Though many of core machine/Deep Learning algorithms have been around for some time, many incremental improvements made large-scale applications viable in the recent past.

Neural network parameters need to be initialized to start the training, and these initial values have a huge influence in finding optimal values that minimize the error between prediction and true value. If the initial values are not proper, then it may take a long time for the training to converge, or it may end up in some local minima that may not be the optimal solution. In the recent past many different initialization methods have been formulated, including unsupervised representation learning to improve accuracy and reduce the training time.

Neural networks tend to overfit to training data, more often than traditional machine learning algorithms. There have been few weight decay regularization methods to reduce this impact in the past, but the recent dropout technique has been found much more effective in reducing this problem.

For activation function, neural networks historically used sigmoid or tanh functions. In the recent past research has shown that Relu (Rectified Linear Unit) improves the performance of many applications. However, in recurrent neural networks tanh is still preferred activation function.

Historically there have been many optimization algorithms that minimize the error between prediction and actual value. RMSProp and Adam algorithms that have been published in the recent past have shown much faster convergence as well as better accuracy.

Batch normalization is another recent technique that helped improve the performance and accuracy in the recent past. This is similar to normalizing input training data, where each layer’s activations are normalized, and normalization parameters are also learned during the training process.
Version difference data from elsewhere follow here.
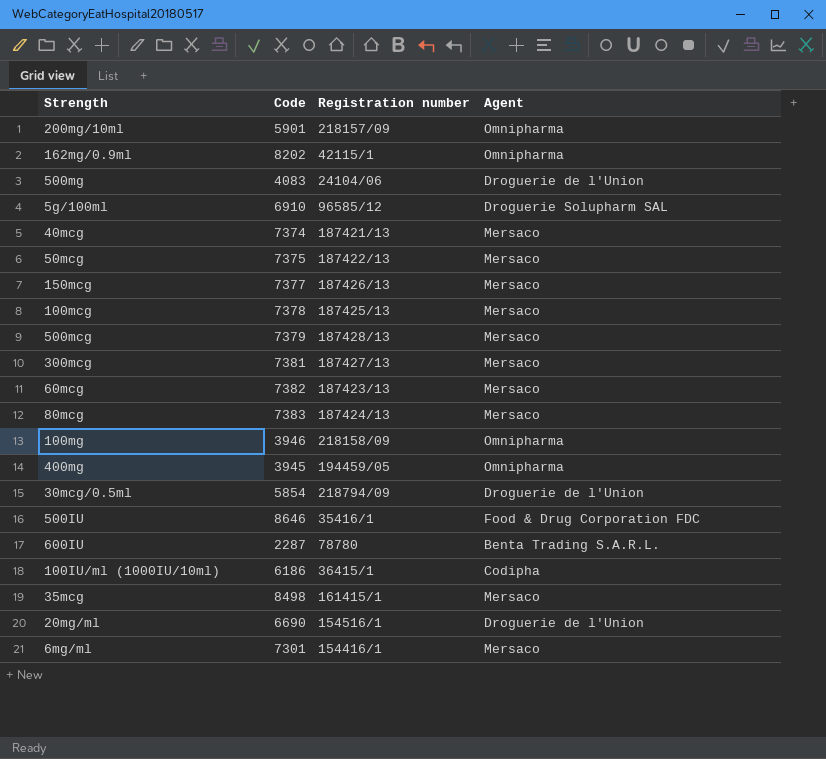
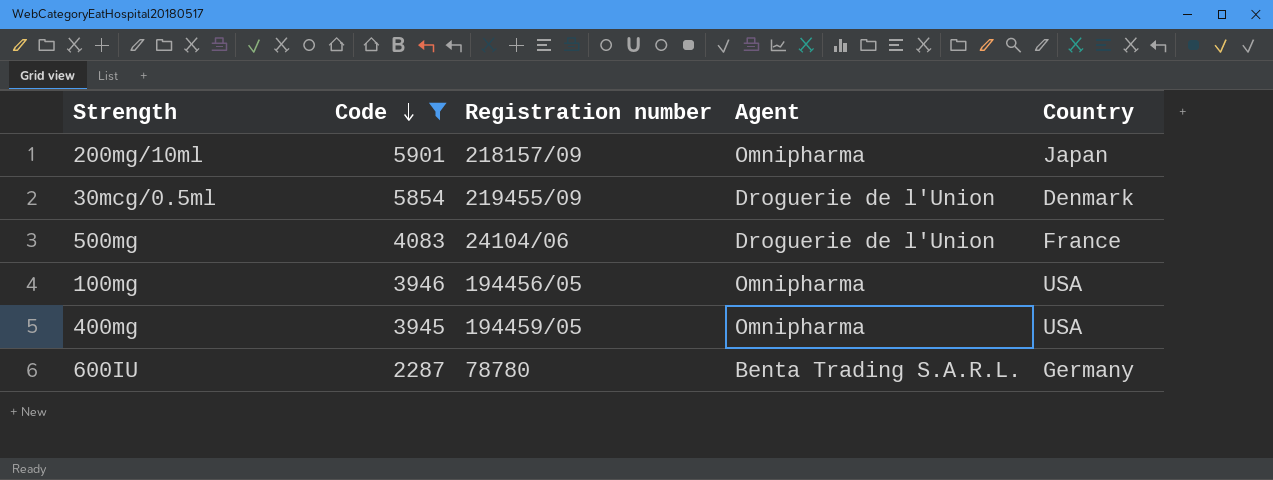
filter: none -> Code <= 5901
row order: none -> Code descending
column Country | position: none -> 5
30mcg/0.5ml | Registration number: 218794/09 -> 219455/09
100mg | Registration number: 218158/09 -> 194456/05

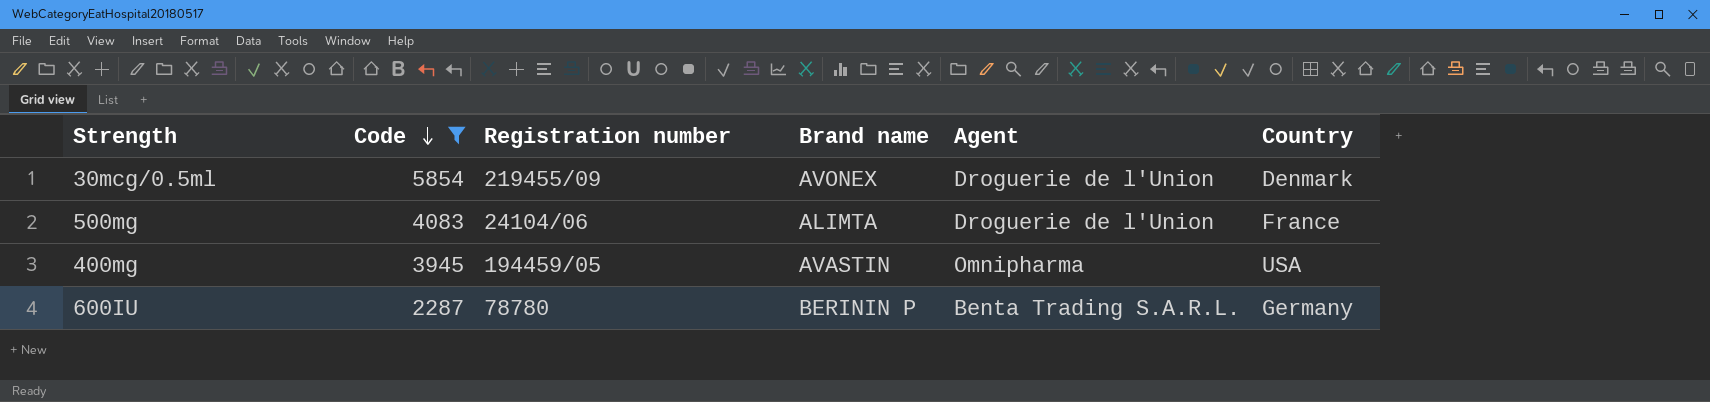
column Brand name | position: none -> 4
row 200mg/10ml: 5901 | 218157/09 | Omnipharma | Japan -> none
row 100mg: 3946 | 194456/05 | Omnipharma | USA -> none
Power of compounding Internet users

Internet penetration is growing at astonishing speed. As of 31st Dec 2017, 4.2 billion people are connected to the Internet, which is about 54.4% of world’s population. As more and more people get connected, it drives more collaboration and faster innovation of products and services. This is also driving the rise of AI applications. The number of papers being submitted in various journals on AI applications has been growing exponentially.

Democratization of AI

More and more open data is being made available by Google, Facebook, Amazon, and leading academic institutions like Stanford, University of California, MIT are supporting the increased interest in AI applications.
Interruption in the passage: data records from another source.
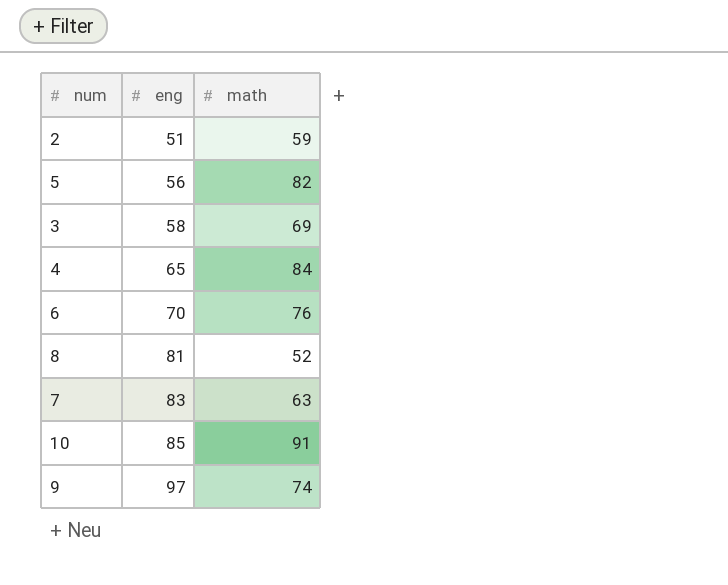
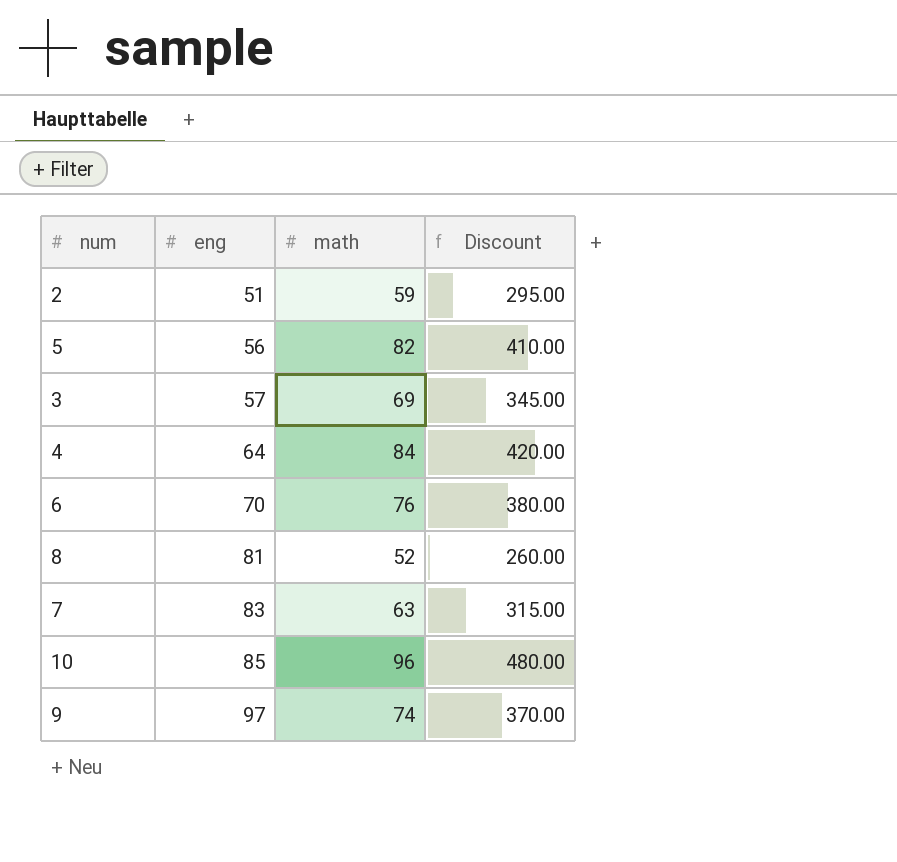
column Discount | formula: none -> [math] * 5
3 | eng: 58 -> 57
4 | eng: 65 -> 64
10 | math: 91 -> 96

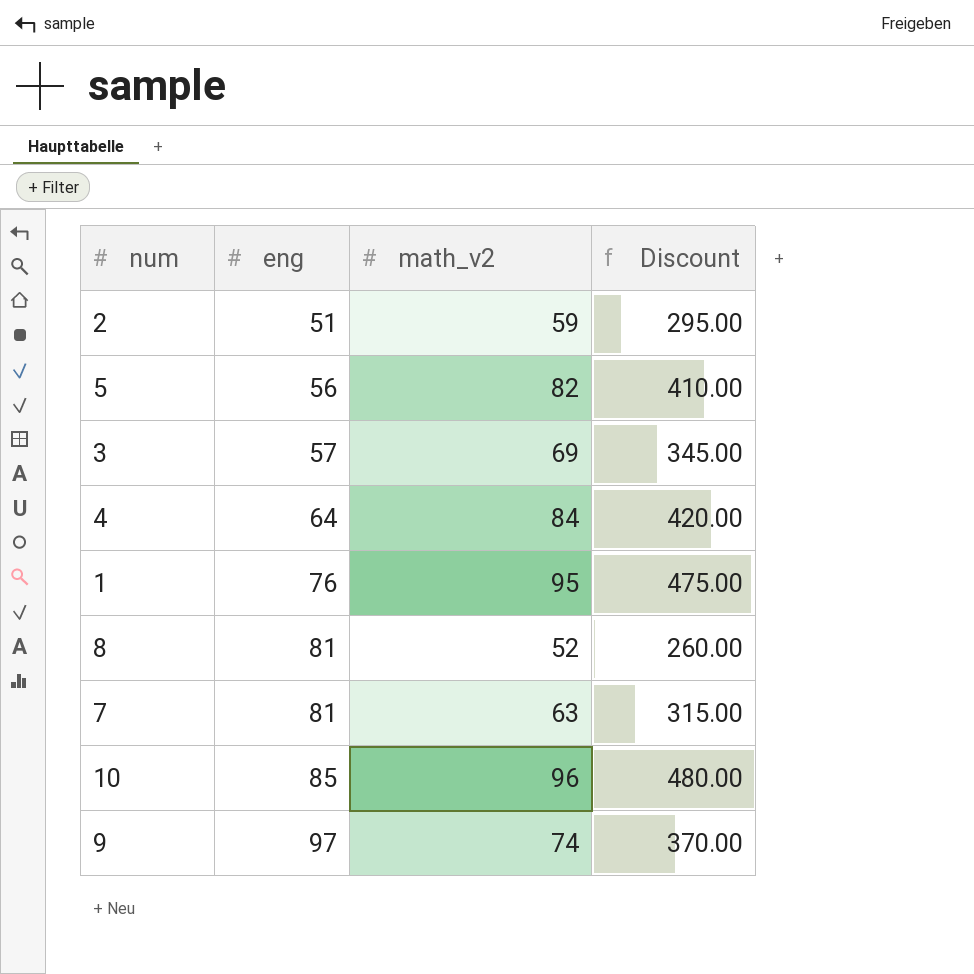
column name: math -> math_v2
row 6: 70 | 76 | 380.00 -> none
row 1: none -> 76 | 95 | 475.00
7 | eng: 83 -> 81

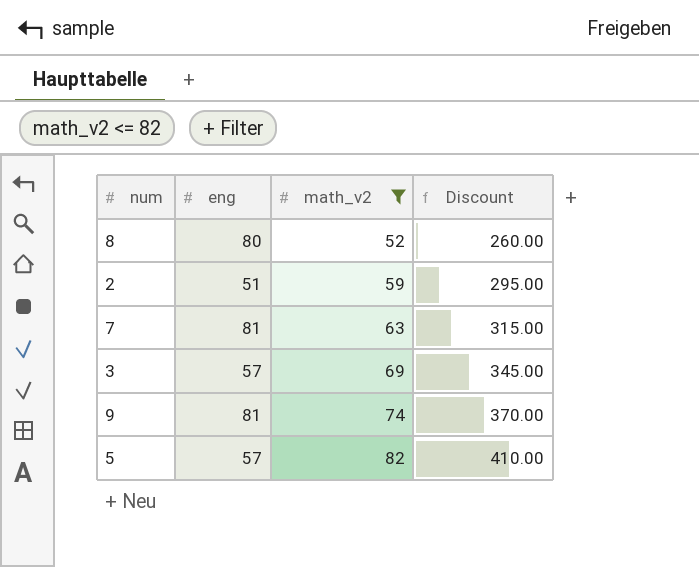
filter: none -> math_v2 <= 82
row order: eng ascending -> math_v2 ascending
8 | eng: 81 -> 80
9 | eng: 97 -> 81
5 | eng: 56 -> 57

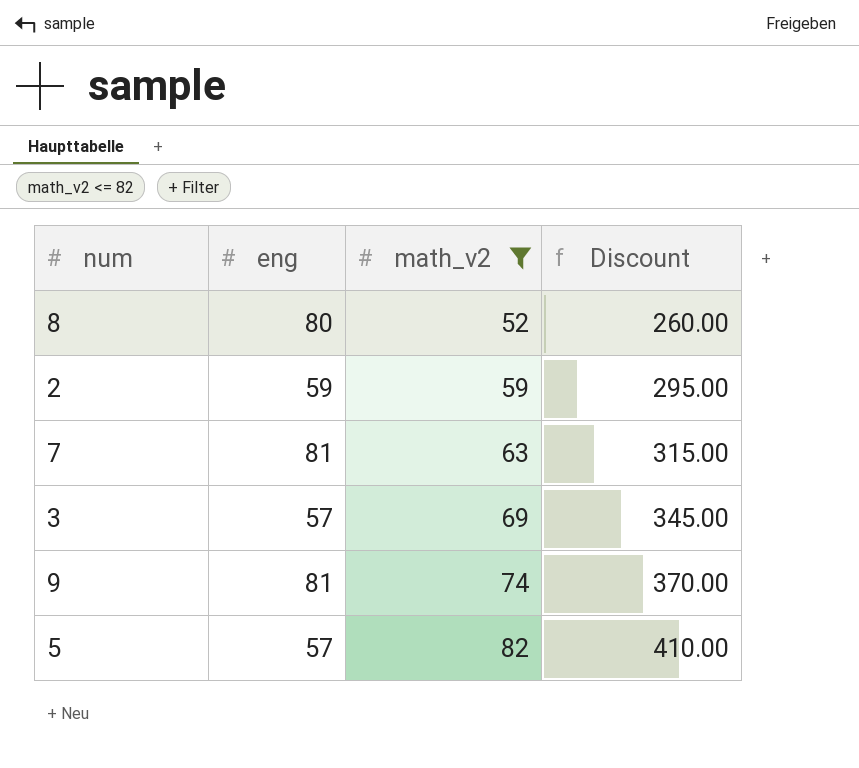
2 | eng: 51 -> 59

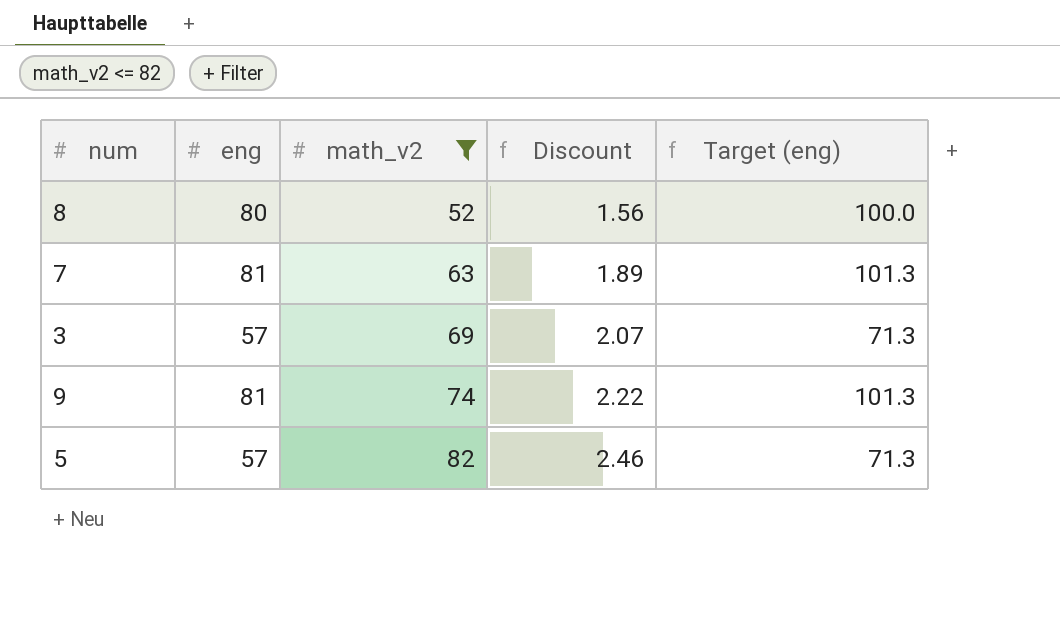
column Discount | formula: [math_v2] * 5 -> [math_v2] * 0.03
column Target (eng) | formula: none -> [eng] * 1.25
row 2: 59 | 59 | 295.00 -> none

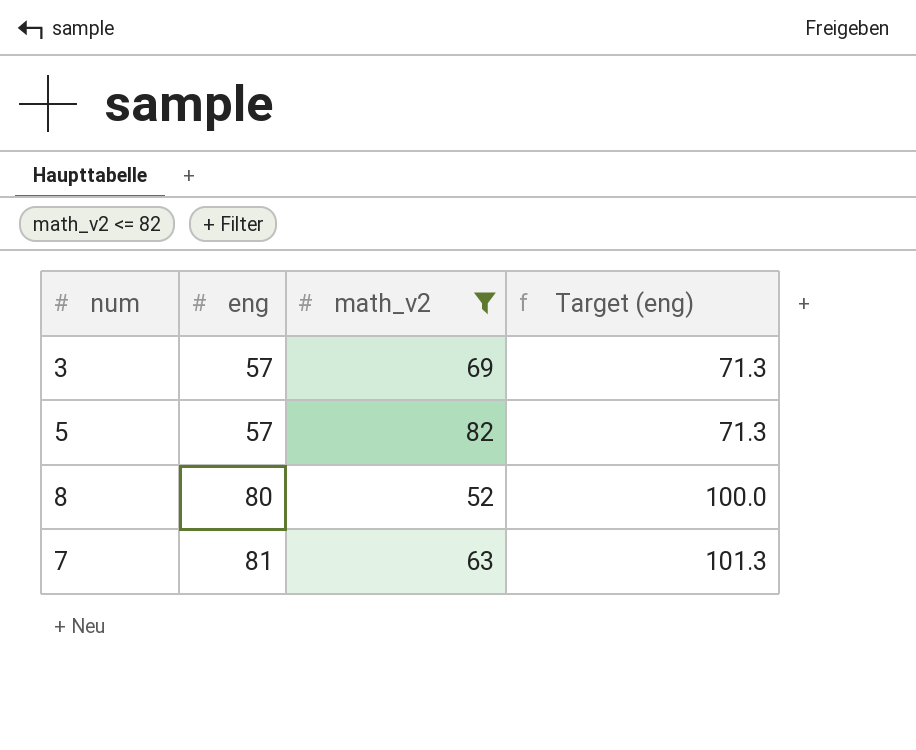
row order: math_v2 ascending -> eng ascending
column Discount | formula: [math_v2] * 0.03 -> none
row 9: 81 | 74 | 2.22 | 101.3 -> none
There is a good ecosystem of open source tools and technologies available for developing AI applications. Amazon, Facebook, and Microsoft are also offering most of their machine learning tools and technologies as open source.

AI legends like Geoff Hinton, Andrew NG are offering online courses on ML and Deep Learning at a nominal cost. Google, Microsoft are also offering such ML/DL courses at no cost. Platforms like Kaggle that conducts competitions on complex ML/DL problems are helping many interested parties to participate from across the globe.

Almost all the leading educational institutes across the globe offer both online and on-premise paid courses on ML and DL. All these initiatives are enabling many people to get trained on these algorithms and tools, which in turn is driving faster adoption of AI across the industry as well as consumer segments.